C.B. Katongole1) & S. Gombe2)
1. Department of Veterinary Physiological Sciences, Makerere University, P.O. Box 7062, Kampala, Uganda2. Department of Animal Physiology, University of Nairobi, P.O. Box 30197, Nairobi, Kenya
Résumé
La progesterone et les oestradiol plasmatiques chez la chèvre et la testosterone plasmatique chez le bouc ont été déterminés par dosage radioimmunologique (DRI) chez la petite chèvre est-africaine. Pendant le cycle oestrien, le taux de progesterone plasmatique varie entre 2 et 18 nM/l. Le taux de progesterone est élevé pendant la gestation atteignant le maximum de 21,1 ± 1,46 nM/P pendant le dernier mois de gestation et reste en dessous de 3 nM/l durant plusieurs mois de la phase post-partum. Le taux d'oestradiol 17B varie de 120 à 900 pM/l pendant le cycle et est de 554 ± 424 pM/l pendant la seconde moitié de la gestation.

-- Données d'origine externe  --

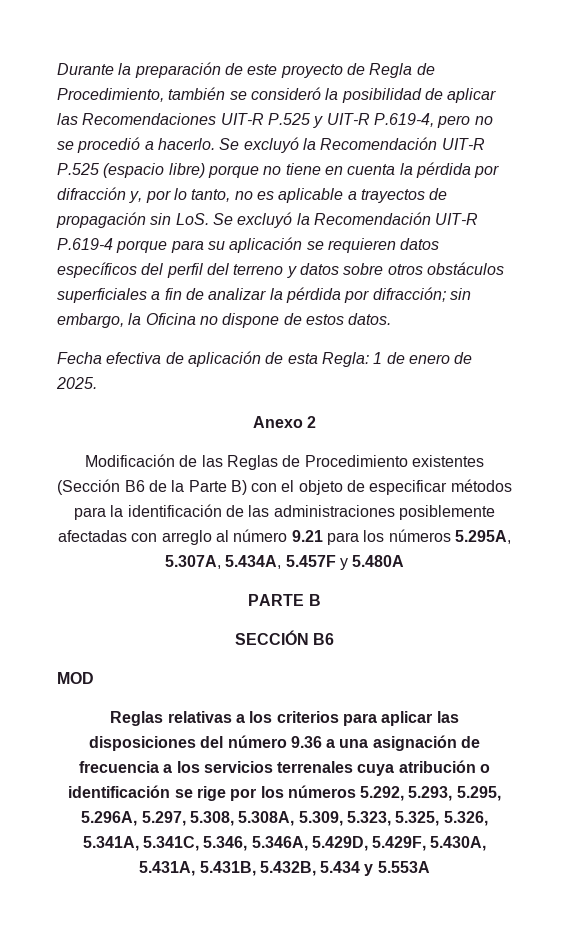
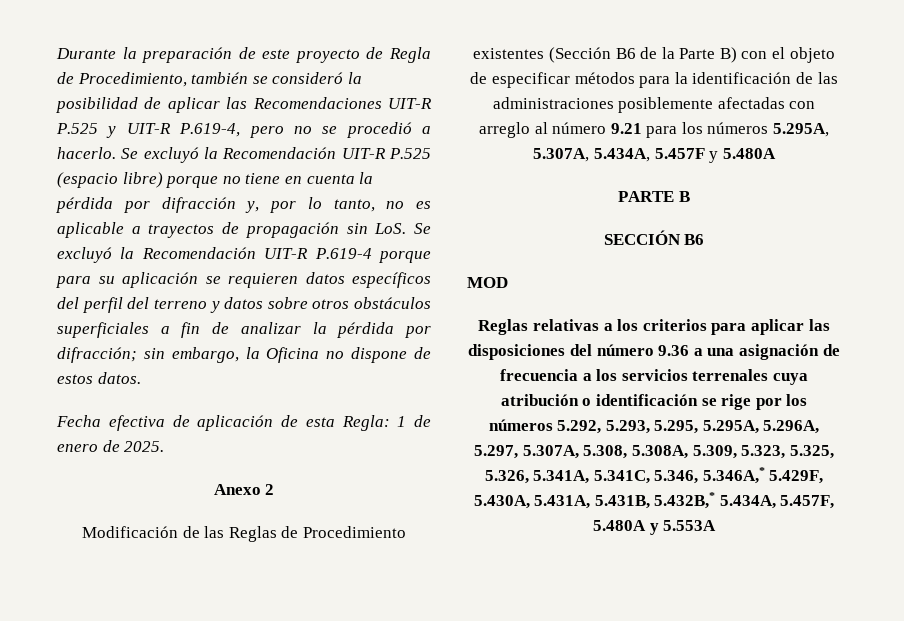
- Reglas relativas a los criterios para aplicar las disposiciones del número 9.36 a una asignación de frecuencia a los servicios terrenales cuya atribución o identificación se rige por los números 5.292, 5.293, 5.295, 5.296A, 5.297, 5.308, 5.308A, 5.309, 5.323, 5.325, 5.326, 5.341A, 5.341C, 5.346, 5.346A, 5.429D, 5.429F, 5.430A, 5.431A, 5.431B, 5.432B, 5.434 y 5.553A
+ Reglas relativas a los criterios para aplicar las disposiciones del número 9.36 a una asignación de frecuencia a los servicios terrenales cuya atribución o identificación se rige por los números 5.292, 5.293, 5.295, 5.295A, 5.296A, 5.297, 5.307A, 5.308, 5.308A, 5.309, 5.323, 5.325, 5.326, 5.341A, 5.341C, 5.346, 5.346A,* 5.429F, 5.430A, 5.431A, 5.431B, 5.432B,* 5.434A, 5.457F, 5.480A y 5.553A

Pendant la période post-partum, le taux d'oestrogènes est aussi élevé qu'à la fin de la gestation. La plupart des animaux sont gestants en mars coïncidant avec les riches pâturages du début de la grande saison des pluies. Les taux d'hormones post-partum laissent penser à l'absence d'ovulation et de formation d'un corps jaune pour plusieurs mois certainement dû à une déficience de LH, phénomène se traduisant par un intervalle entre mises-bas plus longs. Le niveau de testostérone chez le bouc varie de 0,5 à 12 nM/l, montrant des décharges épisodiques de LH pas en liaison avec les conditions climatiques.